Reviews

Bible: The Complete Word of God

Which of the two companies that share the acronym RSC has a permanent London presence, three productions being performed in rotating repertoire by a permanent acting company, and a commitment to perform the entire Shakespearean oeuvre? No, it’s not the Royal Shakespeare Company anymore, but the upstarts who share their initials: the Reduced Shakespeare Company.

This troupe of strolling players has usurped their seniors to become the West End’s longest-ever running repertory company with a bunch of irreverent, fast-paced sketch shows that provide lightning tours of the complete works of Shakespeare, the history of America and the Bible, all of them accomplished in 100 minutes (including interval).


The last of these The Bible – The Complete Word of God (abridged), which previously had a West End run at the Gielgud Theatre in 1997, has been returned – following another extensive regional tour – to join the rep at the Criterion, where the company have been in residence since 1996.

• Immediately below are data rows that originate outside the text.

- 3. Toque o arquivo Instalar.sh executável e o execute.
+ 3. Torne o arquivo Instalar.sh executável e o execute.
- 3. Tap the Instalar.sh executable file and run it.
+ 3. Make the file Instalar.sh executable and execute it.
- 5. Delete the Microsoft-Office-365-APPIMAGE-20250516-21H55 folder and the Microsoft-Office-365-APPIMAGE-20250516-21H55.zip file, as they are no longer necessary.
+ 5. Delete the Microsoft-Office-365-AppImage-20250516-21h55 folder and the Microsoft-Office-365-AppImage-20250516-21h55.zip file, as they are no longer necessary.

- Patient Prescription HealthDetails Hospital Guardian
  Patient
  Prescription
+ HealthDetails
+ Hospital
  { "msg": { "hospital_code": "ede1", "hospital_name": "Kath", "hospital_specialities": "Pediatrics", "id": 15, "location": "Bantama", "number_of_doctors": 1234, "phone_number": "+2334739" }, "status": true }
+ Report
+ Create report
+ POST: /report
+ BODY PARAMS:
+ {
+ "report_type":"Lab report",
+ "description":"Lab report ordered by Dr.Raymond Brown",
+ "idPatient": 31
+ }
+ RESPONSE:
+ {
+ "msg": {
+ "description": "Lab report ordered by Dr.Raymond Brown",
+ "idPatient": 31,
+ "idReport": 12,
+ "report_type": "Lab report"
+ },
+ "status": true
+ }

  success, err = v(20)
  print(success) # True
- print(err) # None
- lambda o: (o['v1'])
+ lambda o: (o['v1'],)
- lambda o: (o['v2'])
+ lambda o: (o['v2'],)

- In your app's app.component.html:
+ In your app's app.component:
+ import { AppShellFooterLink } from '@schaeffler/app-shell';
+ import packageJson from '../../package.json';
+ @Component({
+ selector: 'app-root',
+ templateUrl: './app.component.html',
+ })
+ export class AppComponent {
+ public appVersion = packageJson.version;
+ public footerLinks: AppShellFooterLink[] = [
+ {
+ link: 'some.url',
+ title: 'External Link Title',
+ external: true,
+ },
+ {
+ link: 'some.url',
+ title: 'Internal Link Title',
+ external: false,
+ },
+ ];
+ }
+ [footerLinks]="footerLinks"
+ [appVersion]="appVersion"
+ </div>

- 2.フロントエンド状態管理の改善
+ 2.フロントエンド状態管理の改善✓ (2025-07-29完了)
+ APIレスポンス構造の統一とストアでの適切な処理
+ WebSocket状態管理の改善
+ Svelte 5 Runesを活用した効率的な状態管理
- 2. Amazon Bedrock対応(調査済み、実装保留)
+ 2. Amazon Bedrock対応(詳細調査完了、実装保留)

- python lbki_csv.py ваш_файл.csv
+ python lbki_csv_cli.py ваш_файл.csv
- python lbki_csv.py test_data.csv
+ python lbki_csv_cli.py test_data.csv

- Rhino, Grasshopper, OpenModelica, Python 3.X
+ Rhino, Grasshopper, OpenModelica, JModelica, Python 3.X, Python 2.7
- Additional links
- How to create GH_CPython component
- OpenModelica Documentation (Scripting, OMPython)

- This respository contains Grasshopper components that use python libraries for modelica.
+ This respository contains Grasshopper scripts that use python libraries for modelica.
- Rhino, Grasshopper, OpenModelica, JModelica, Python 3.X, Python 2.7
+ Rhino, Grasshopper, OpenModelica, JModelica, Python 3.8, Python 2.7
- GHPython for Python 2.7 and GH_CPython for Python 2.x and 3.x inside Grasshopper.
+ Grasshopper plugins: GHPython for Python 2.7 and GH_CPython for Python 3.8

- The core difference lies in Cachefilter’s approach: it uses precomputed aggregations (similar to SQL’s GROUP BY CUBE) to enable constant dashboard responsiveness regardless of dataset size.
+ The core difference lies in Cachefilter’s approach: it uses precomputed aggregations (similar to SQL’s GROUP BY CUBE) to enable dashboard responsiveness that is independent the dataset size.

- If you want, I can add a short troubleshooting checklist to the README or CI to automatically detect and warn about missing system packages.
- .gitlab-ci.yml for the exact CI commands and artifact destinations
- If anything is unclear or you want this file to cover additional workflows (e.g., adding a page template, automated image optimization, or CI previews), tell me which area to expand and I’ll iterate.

Though future theatre historians might point at the success of these shows as final proof of the dumbing down of our theatrical culture – one in which spoof Shakespeare is more commercially viable than the real thing – it has to be admitted that the company have found an utterly winning formula that seems to work equally well no matter what subject it’s applied to.

It’s an undergrad, med-school revue style of cheesy jokes, references both topical and anachronistic, and moments of audience participation, displaying a pretence of spontaneity and employing poor theatre conventions that helpfully maintain the spirit of an extremely low-budget enterprise and an atmosphere of things supposedly going wrong. “I’m gonna kick your ass, man”, is the level of the banter that results.

Resistance proves ultimately futile, however, partly because the cast really are engaging, and despite everything, the script is, in fits and starts, often actually funny, though never exactly subtle.